Amanda & Annie, would you mind elaborating just a bit? What were you doing wrong and what turned the tide around?


----------



## BobPage (Mar 16, 2012)

This thread I know is not for me, but I just sold two single action Rugers (one .22 Single Ten  & another Blackhawk stainless .357) so that I can foist my crap writing upon the world. The local pawn shop though is doing just fine.


----------



## NoCat (Aug 5, 2010)

Sure.

Things I did wrong:

Wrote without readership and market in mind.
Priced high for no reason other than unsupported ideas like "readers will think you are worth more" and "don't undervalue yourself" etc.
Wrote mostly short fiction, not in series, no follow up, irregular releases, no mailing list.
No calls to action for reviews or mailing list.
No ads, no loss-leaders, having an author page that looked like a random selection of fiction and covers and cover types. 
No paying attention to genre in terms of pricing and planning and branding. 
Not trying things that other people reported working well for them.

Things I changed and started doing better:

Wrote a series with regular follow up titles.
Wrote with readership and target market in mind, making sure I delivered the things that make my genre popular while putting my own twist on it in a way that doesn't break conventions/tropes.
Priced with a plan, with research and reasons, to funnel readership into my books.
Paid for professional covers, editing, and formatting.
Utilized a mailing list, became unafraid of giving away books, and added calls to action for reviews and the mailing list to all my stuff.
Connected with other authors in my genre and cross-promoted.
Tried things.


----------



## V. L. Dreyer (May 11, 2015)

Annie Bellet said:


> Sure.
> 
> Things I did wrong:
> 
> ...


So... you made all the same mistakes that all newbie authors made, learned from them, and moved up in the world? 

I tease, of course. Well, mostly. I was lucky enough to befriend an extremely well-known author very early in my career, and she beat the dumb newbie mistakes out of me early on. I don't know how I would have coped without her mentorship. Every author should have a mentor.


----------



## NoCat (Aug 5, 2010)

Oh, I had mentors. They were just the wrong ones when it came to actually making money at writing these days


----------



## V. L. Dreyer (May 11, 2015)

Oh no!  Bad mentors are worse than no mentors at all!  LOL.


----------



## kathrynoh (Oct 17, 2012)

I stopped working in Jan 2014 -- my contracted ended and I didn't look for another one. I had some savings but didn't want to use them because I had an overseas trip planned. By July, I was earning enough to live on. By October, I was earning to save most of my earnings. I don't earn nearly as much as a lot of romance writers but I don't have a very high cost of living either. 

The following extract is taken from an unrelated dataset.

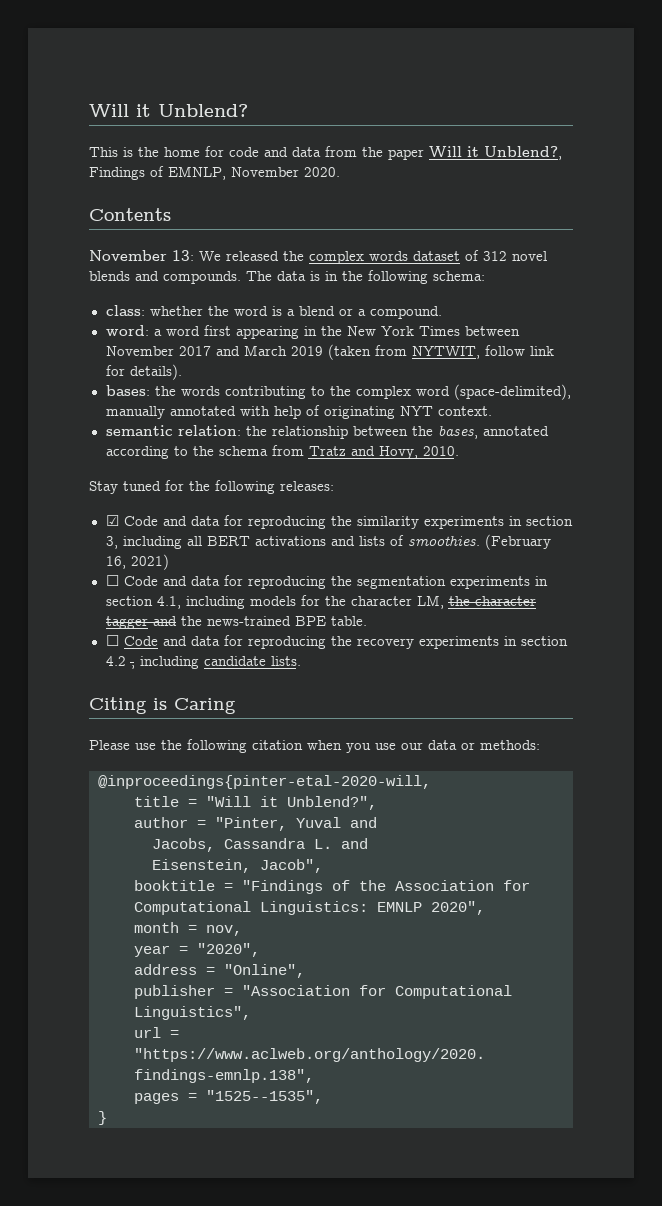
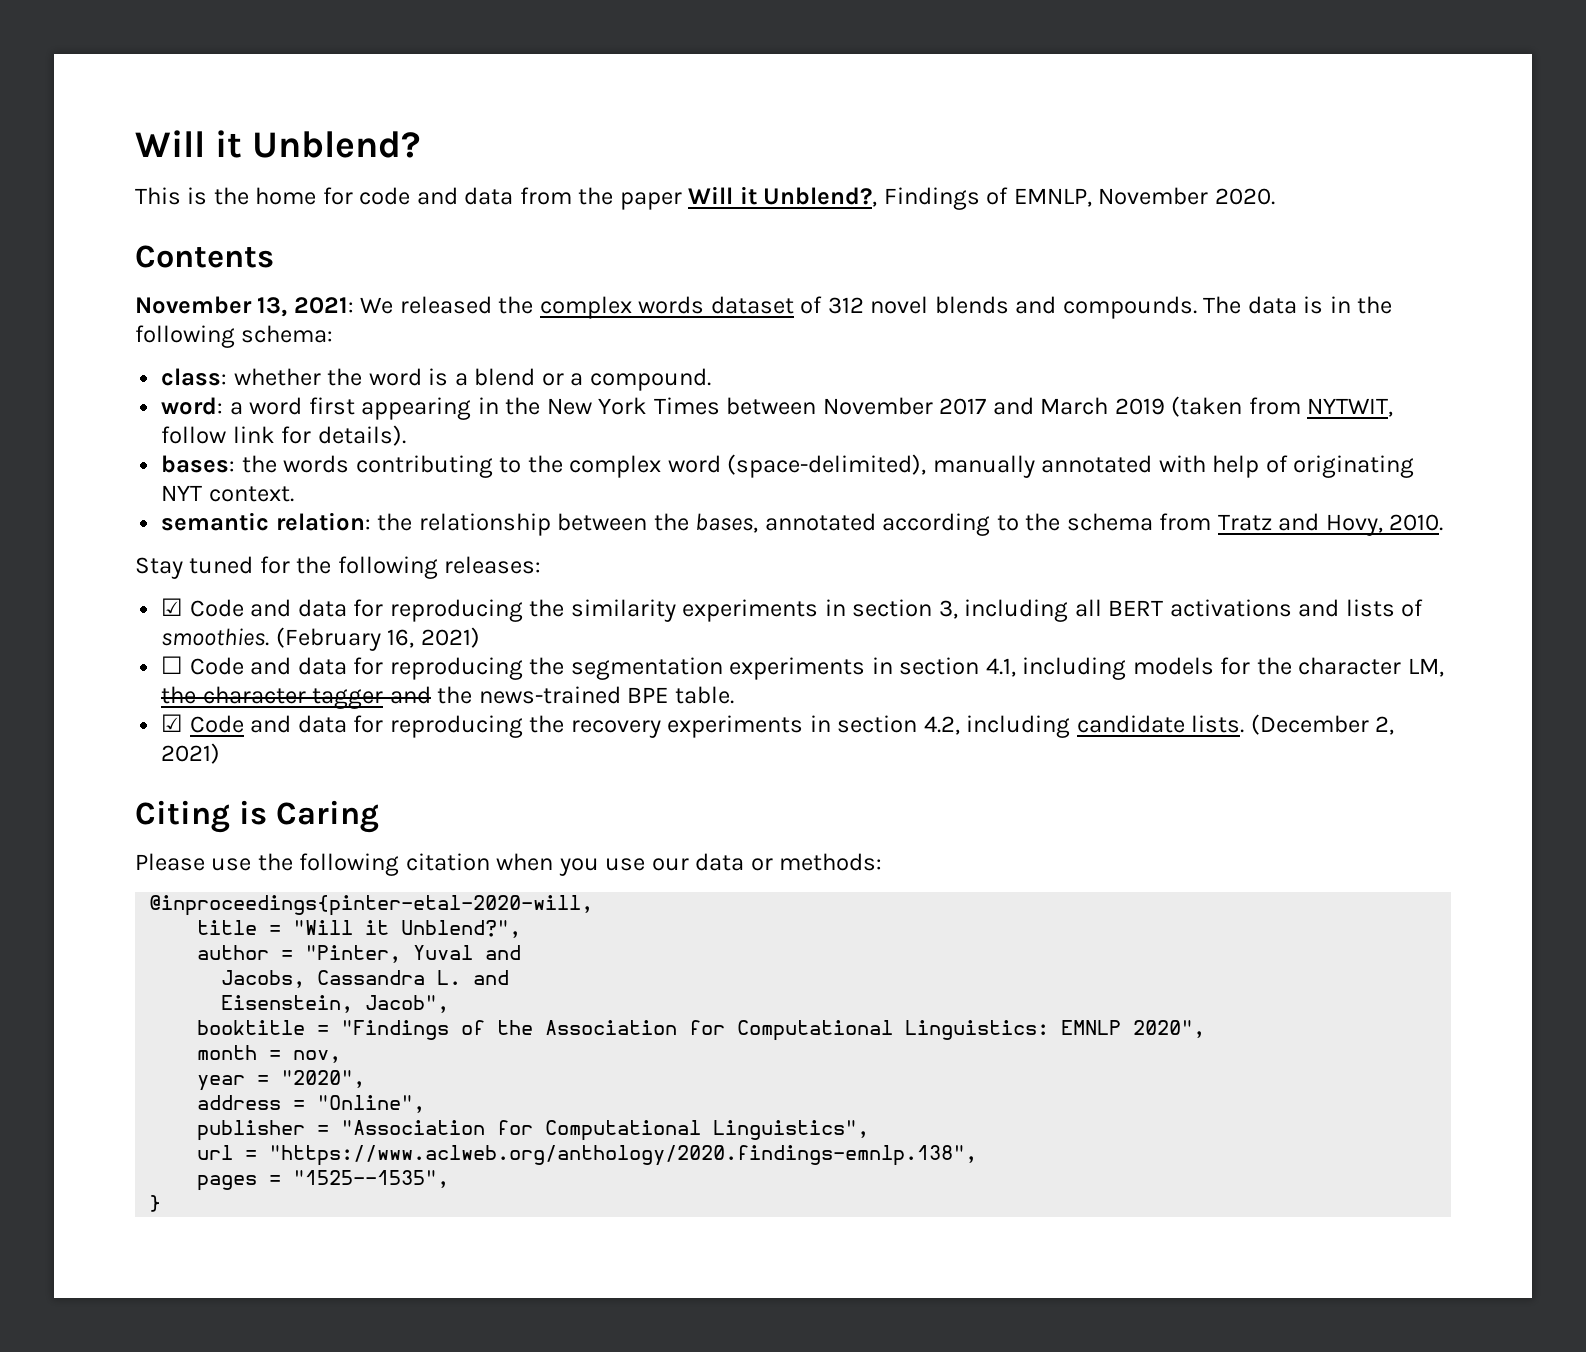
[172,250,194,261] 13: -> [257,297,354,317] 13, 2021:
[105,635,119,646] ☐ -> [161,714,184,732] ☑
[105,656,135,669] 4.2 , -> [923,716,960,735] 4.2,
(301, 661) none -> [1250,714,1395,735] [161,743,221,764] (December 2, 2021)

I've written one romance series, one standalone (that will become a series later this year) and have one book released in another series, book two coming out this week. I made probably 90% of my money on the first series though. I've had two bookbub promos. The first one did well but, to be honest, didn't have a very long tail. I actually had low sales in the two months afterwards. 

The two things that really made a difference for me were 1) releasing the final book in the series and making #1 permafree and 2) going wide and being picked up for an internal ibooks promo (or more than one -- in different territories). I obviously had no control over the second one.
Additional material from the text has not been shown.